Wesley's action, filed Sept. 9 in Santa Clara
County Superior Court, seeks a judicial declaration that the council violated
the Ralph M. Brown Act at its March 25 meeting when it held a closed session
dealing with a lease renewal by the Mountain View Chamber of Commerce.
The agenda for that meeting listed the property
under negotiation as "Chamber of Commerce," noted the "negotiating
parties" as "City of Mountain View and Chamber of Commerce,"
and stated the subject of negotiations simply as "lease terms."
The full scope of the discussion, Wesley says,
was a proposal by the Mountain View Chamber of Commerce to move its headquarters
from its current leased site in the city's Pioneer Park to a different
location in the park, upon which a new building would be constructed. The
first time the real dimensions of the proposal were discussed publicly
was at a July 5 meeting, he says.
When Wesley complained to City Attorney Michael
D. Martello about the matter, Martello defended the generality of the agenda
notice as justifiable in that the lease was "about to expire."
Further, he said that city staff "is regularly contacted by people
interested in buying or leasing city property . . . In responding to inquiries
. . . it is prudent for staff to first discuss the terms upon which the
existing lease could be changed or an exchange of property could be effected
and upon what terms or conditions the directors of the municipal corporation
would seek to pursue same."
Wesley notes that the lease expiration was two
years in the future, and translates Martello's rationale to mean that the
Mountain View Council is routinely presented with property-related proposals
in closed session prior to any public discussion of the overtures. He believes
this violates the Brown Act, and that not only a declaration to that effect
but a court order is required to stop the practice.

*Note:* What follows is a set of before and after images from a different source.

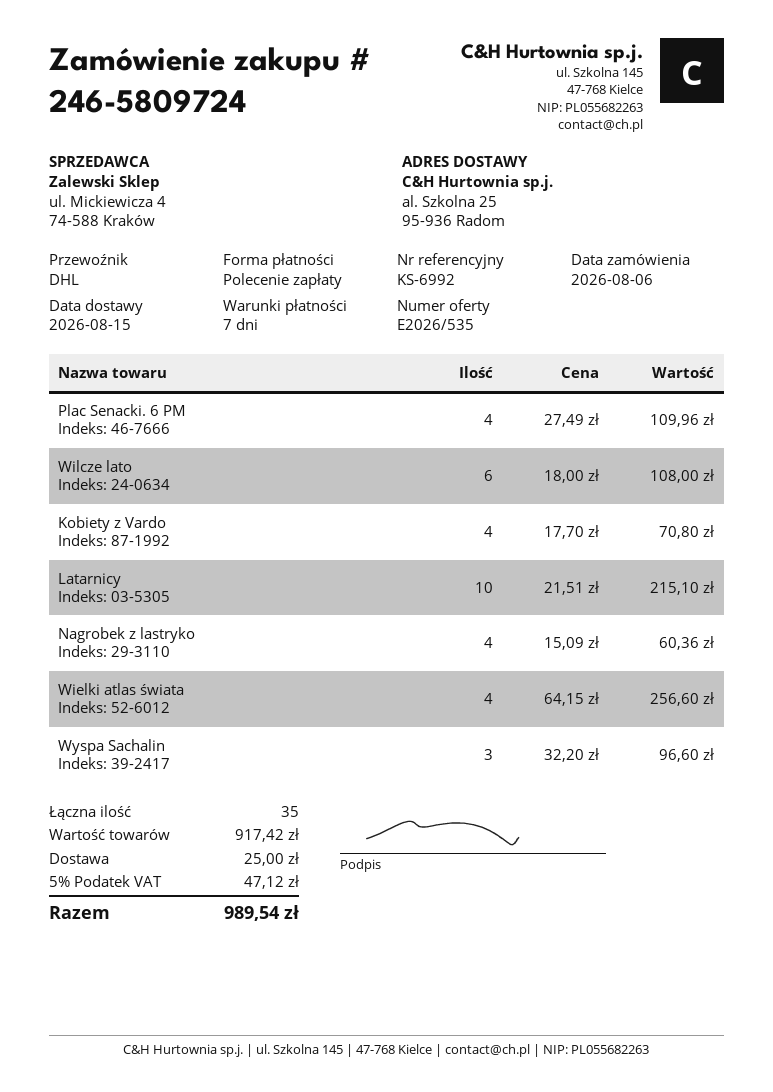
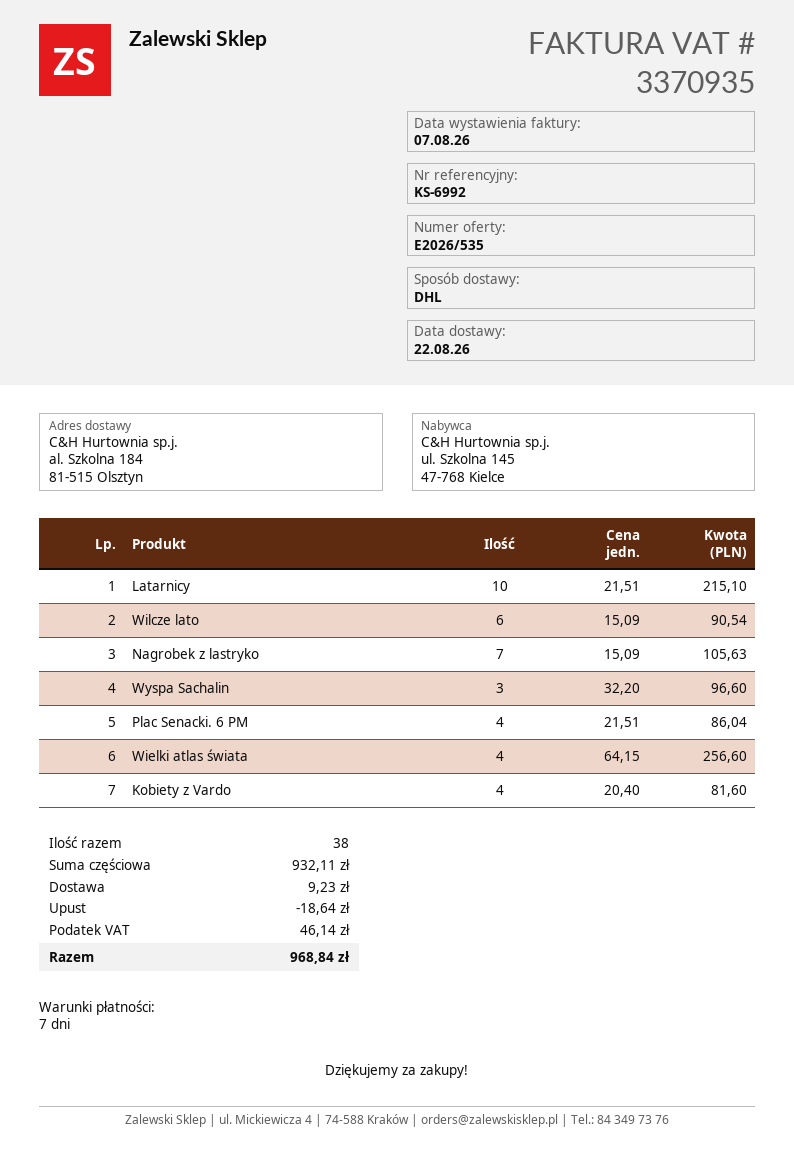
delivery date: 2026-08-15 -> 2026-08-22
ship to: al. Szkolna 25, 95-936 Radom -> al. Szkolna 184, 81-515 Olsztyn
Plac Senacki. 6 PM: 4 x 27.49 = 109.96 -> 4 x 21.51 = 86.04
Wilcze lato: 6 x 18.00 = 108.00 -> 6 x 15.09 = 90.54
Kobiety z Vardo: 4 x 17.70 = 70.80 -> 4 x 20.40 = 81.60
Nagrobek z lastryko: 4 x 15.09 = 60.36 -> 7 x 15.09 = 105.63
total quantity: 35 -> 38
subtotal: 917.42 -> 932.11
discount: none -> 18.64
shipping: 25.00 -> 9.23
tax: 47.12 -> 46.14
total: 989.54 -> 968.84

In his follow-up letter to Martello, Wesley said
such an expansive use of the property negotiations closed session could
bury or delay any number of important public issues. As one example, he
said, "(S)uppose the City Council wished to take a position on proposed
federal legislation to permit commercial air cargo jets into Moffett Field
(subject to the military base closure process). And suppose that, in order
to gain support, the federal government offered, in exchange, to extend
the existing lease of its property at Moffett Blvd. and Middlefield Road
(the site of the City's temporary library). Under your interpretation of
(the Brown Act), the City Council could consider and vote on the whole
package in closed session."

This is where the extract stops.